MATERIALS PROVIDED Block Start

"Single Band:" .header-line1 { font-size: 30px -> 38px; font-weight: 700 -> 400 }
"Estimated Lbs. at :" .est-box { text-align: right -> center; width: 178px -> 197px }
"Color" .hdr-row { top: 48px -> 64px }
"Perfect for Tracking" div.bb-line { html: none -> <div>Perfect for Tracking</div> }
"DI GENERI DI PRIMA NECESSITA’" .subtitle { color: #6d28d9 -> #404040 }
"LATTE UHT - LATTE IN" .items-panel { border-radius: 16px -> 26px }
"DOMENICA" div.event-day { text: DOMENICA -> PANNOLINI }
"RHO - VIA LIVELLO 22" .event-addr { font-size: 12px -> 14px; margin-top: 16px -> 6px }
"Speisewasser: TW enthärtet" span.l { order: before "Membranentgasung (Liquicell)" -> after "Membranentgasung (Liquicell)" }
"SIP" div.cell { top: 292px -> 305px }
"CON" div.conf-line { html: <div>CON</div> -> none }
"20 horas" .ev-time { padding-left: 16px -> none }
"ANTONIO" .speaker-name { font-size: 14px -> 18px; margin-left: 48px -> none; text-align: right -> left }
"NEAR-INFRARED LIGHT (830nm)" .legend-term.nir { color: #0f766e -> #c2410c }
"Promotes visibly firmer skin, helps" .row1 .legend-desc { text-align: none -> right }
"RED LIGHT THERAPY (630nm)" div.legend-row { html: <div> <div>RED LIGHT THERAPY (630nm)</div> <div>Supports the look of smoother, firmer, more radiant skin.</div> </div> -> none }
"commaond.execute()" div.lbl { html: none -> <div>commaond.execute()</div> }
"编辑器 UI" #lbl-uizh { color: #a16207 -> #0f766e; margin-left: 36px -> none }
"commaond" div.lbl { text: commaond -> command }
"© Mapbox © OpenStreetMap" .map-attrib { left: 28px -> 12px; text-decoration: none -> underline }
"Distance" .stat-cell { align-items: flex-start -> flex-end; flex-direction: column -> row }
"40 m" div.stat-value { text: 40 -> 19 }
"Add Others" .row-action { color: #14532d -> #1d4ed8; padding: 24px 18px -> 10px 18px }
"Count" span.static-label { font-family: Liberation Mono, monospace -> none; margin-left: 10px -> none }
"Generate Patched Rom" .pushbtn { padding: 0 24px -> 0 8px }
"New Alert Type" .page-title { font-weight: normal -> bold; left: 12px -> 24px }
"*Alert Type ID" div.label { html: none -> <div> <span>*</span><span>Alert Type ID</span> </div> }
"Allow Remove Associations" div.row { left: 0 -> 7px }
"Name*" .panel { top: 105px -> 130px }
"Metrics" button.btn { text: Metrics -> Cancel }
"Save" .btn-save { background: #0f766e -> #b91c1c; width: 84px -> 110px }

MATERIALS PROVIDED Block End

• **WHAT TO WORK ON**: Which lines belong in the answer? Exactly those from the first line of the entries through the line holding "none -> <div>Perfect", inclusive, copied unchanged.

• **RESULT**:
"Single Band:" .header-line1 { font-size: 30px -> 38px; font-weight: 700 -> 400 }
"Estimated Lbs. at :" .est-box { text-align: right -> center; width: 178px -> 197px }
"Color" .hdr-row { top: 48px -> 64px }
"Perfect for Tracking" div.bb-line { html: none -> <div>Perfect for Tracking</div> }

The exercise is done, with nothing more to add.